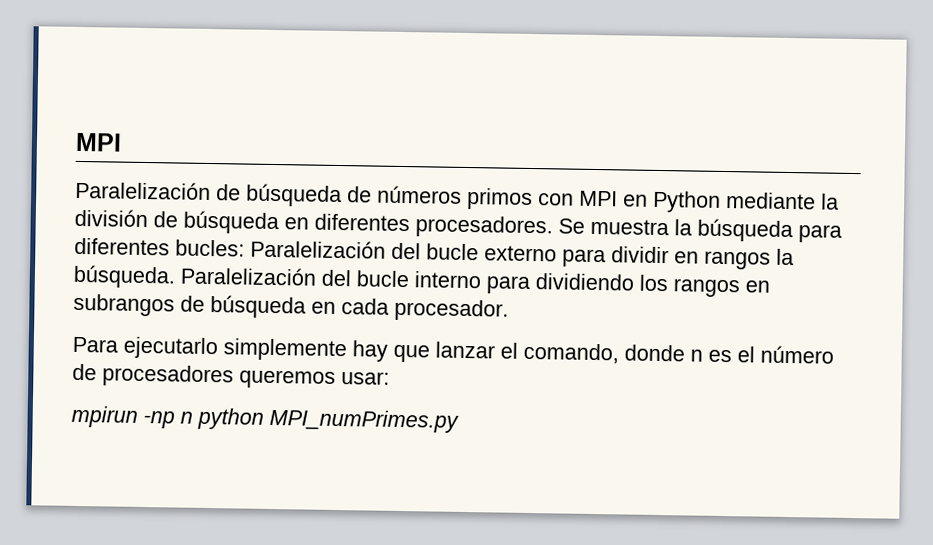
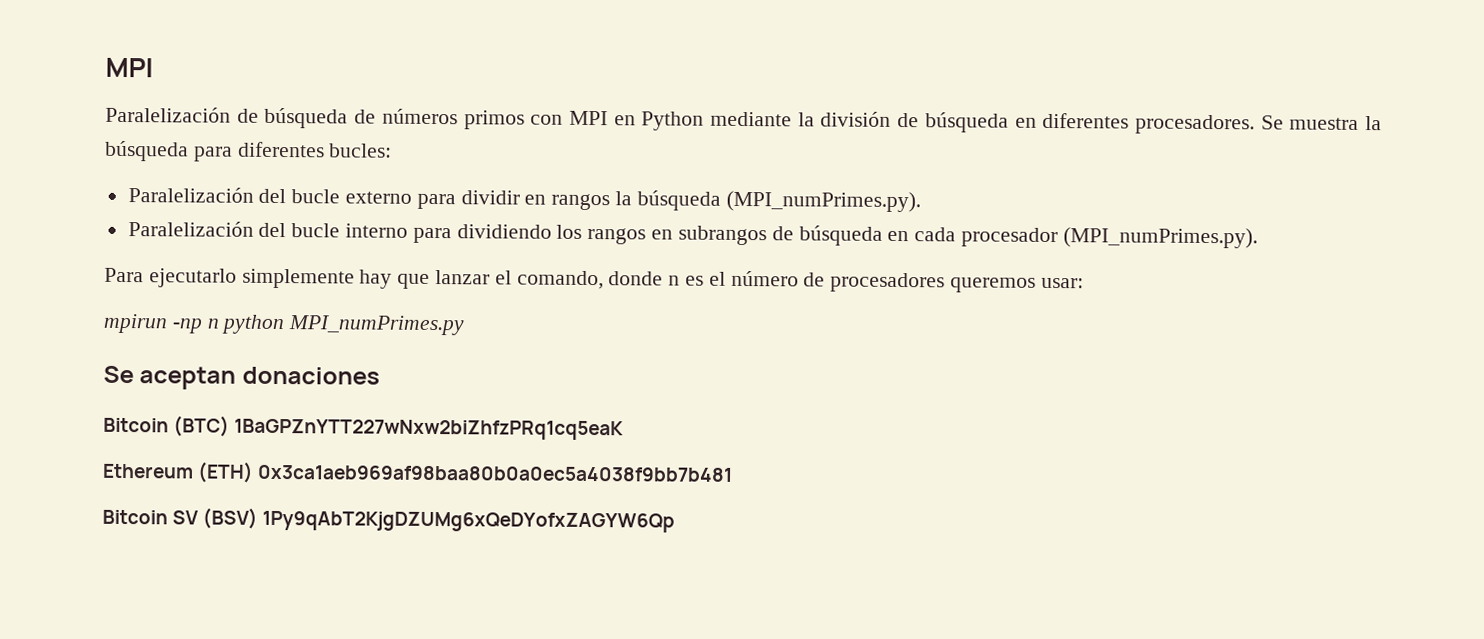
- Se muestra la búsqueda para diferentes bucles: Paralelización del bucle externo para dividir en rangos la búsqueda. Paralelización del bucle interno para dividiendo los rangos en subrangos de búsqueda en cada procesador.
+ Se muestra la búsqueda para diferentes bucles:
+ Paralelización del bucle externo para dividir en rangos la búsqueda (MPI_numPrimes.py).
+ Paralelización del bucle interno para dividiendo los rangos en subrangos de búsqueda en cada procesador (MPI_numPrimes.py).
+ Se aceptan donaciones
+ Bitcoin (BTC) 1BaGPZnYTT227wNxw2biZhfzPRq1cq5eaK
+ Ethereum (ETH) 0x3ca1aeb969af98baa80b0a0ec5a4038f9bb7b481
+ Bitcoin SV (BSV) 1Py9qAbT2KjgDZUMg6xQeDYofxZAGYW6Qp

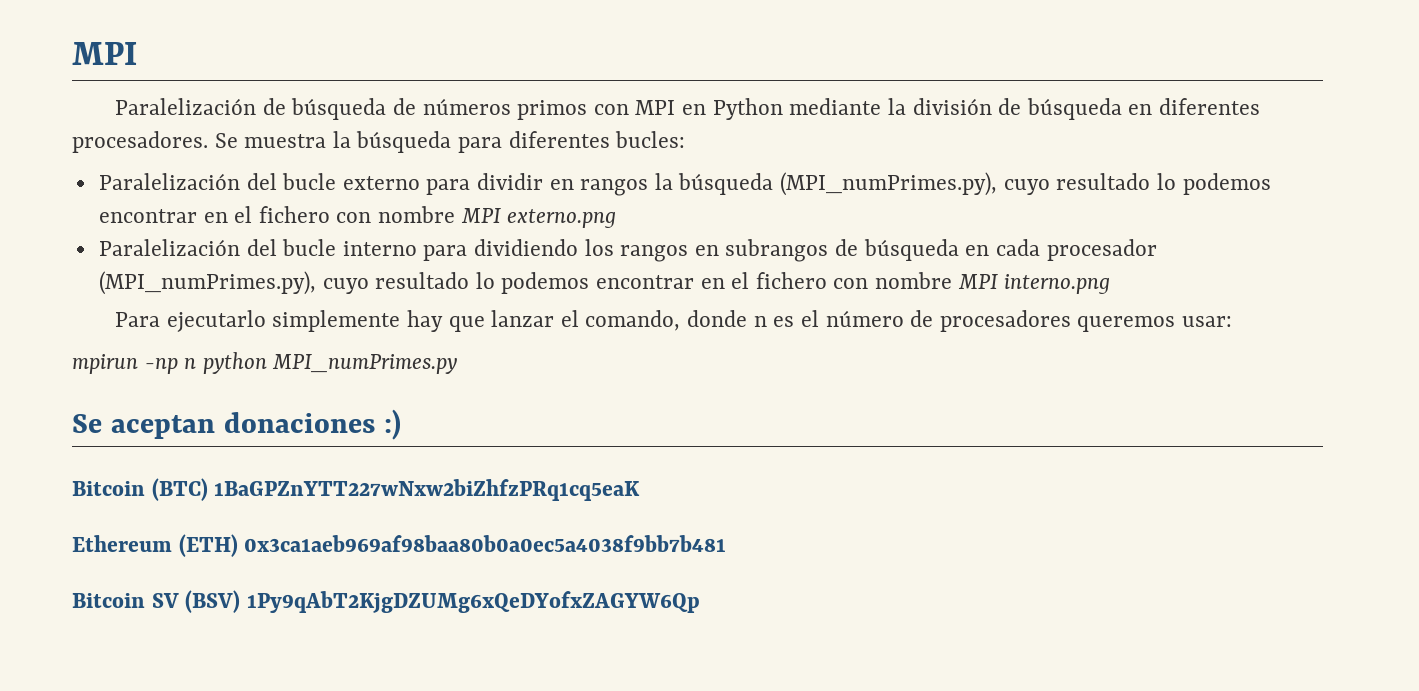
- Paralelización del bucle externo para dividir en rangos la búsqueda (MPI_numPrimes.py).
+ Paralelización del bucle externo para dividir en rangos la búsqueda (MPI_numPrimes.py), cuyo resultado lo podemos encontrar en el fichero con nombre MPI externo.png
- Paralelización del bucle interno para dividiendo los rangos en subrangos de búsqueda en cada procesador (MPI_numPrimes.py).
+ Paralelización del bucle interno para dividiendo los rangos en subrangos de búsqueda en cada procesador (MPI_numPrimes.py), cuyo resultado lo podemos encontrar en el fichero con nombre MPI interno.png
- Se aceptan donaciones
+ Se aceptan donaciones :)

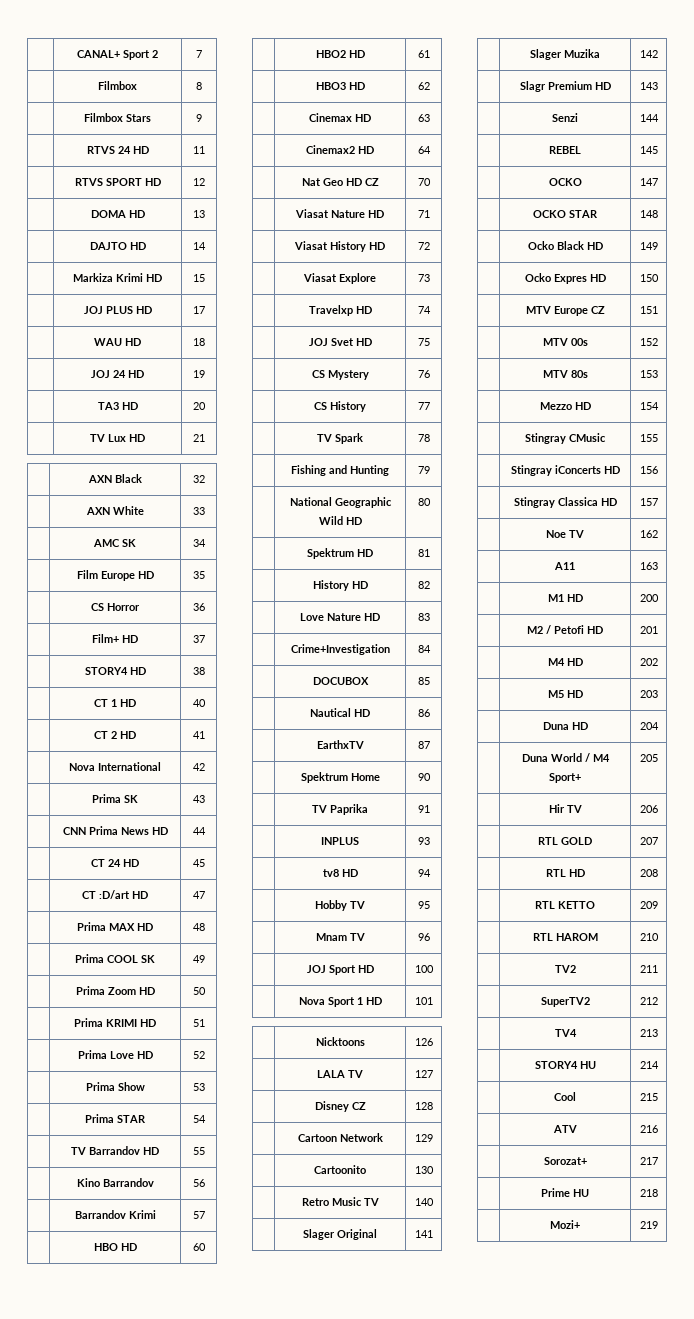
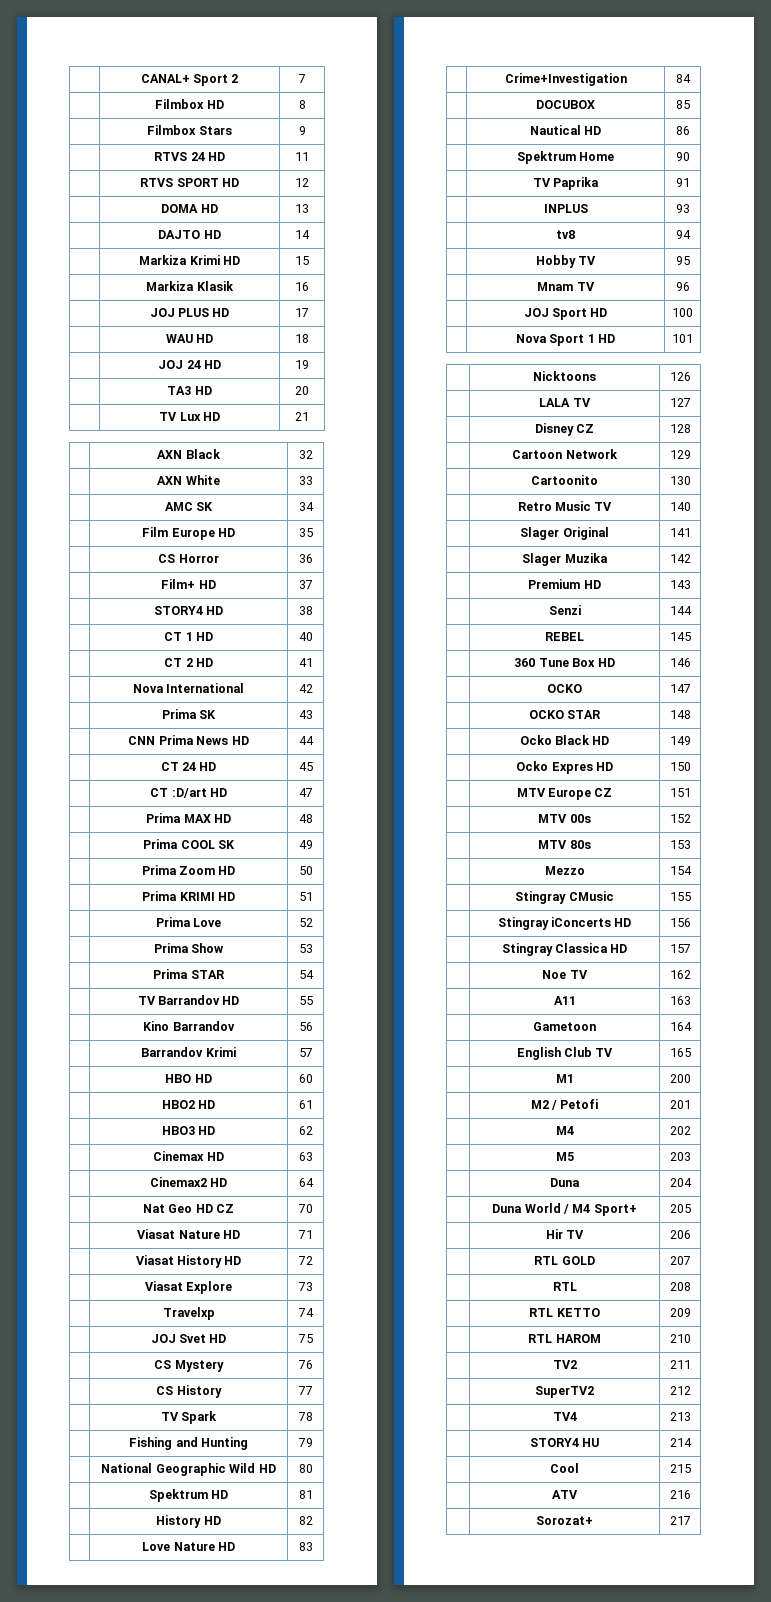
- | Filmbox | 8
+ | Filmbox HD | 8
+ | Markiza Klasik | 16
- | Prima Love HD | 52
+ | Prima Love | 52
- | Travelxp HD | 74
+ | Travelxp | 74
- | EarthxTV | 87
- | tv8 HD | 94
+ | tv8 | 94
- | Slagr Premium HD | 143
+ | Premium HD | 143
+ | 360 Tune Box HD | 146
- | Mezzo HD | 154
+ | Mezzo | 154
+ | Gametoon | 164
+ | English Club TV | 165
- | M1 HD | 200
+ | M1 | 200
- | M2 / Petofi HD | 201
+ | M2 / Petofi | 201
- | M4 HD | 202
+ | M4 | 202
- | M5 HD | 203
+ | M5 | 203
- | Duna HD | 204
+ | Duna | 204
- | RTL HD | 208
+ | RTL | 208
- | Prime HU | 218
- | Mozi+ | 219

* * *

INSTRUCTIONS FOR THE TASK. Within the entries above, count each line holding the string "nombre". Give only the result.

WRITTEN ANSWER. 2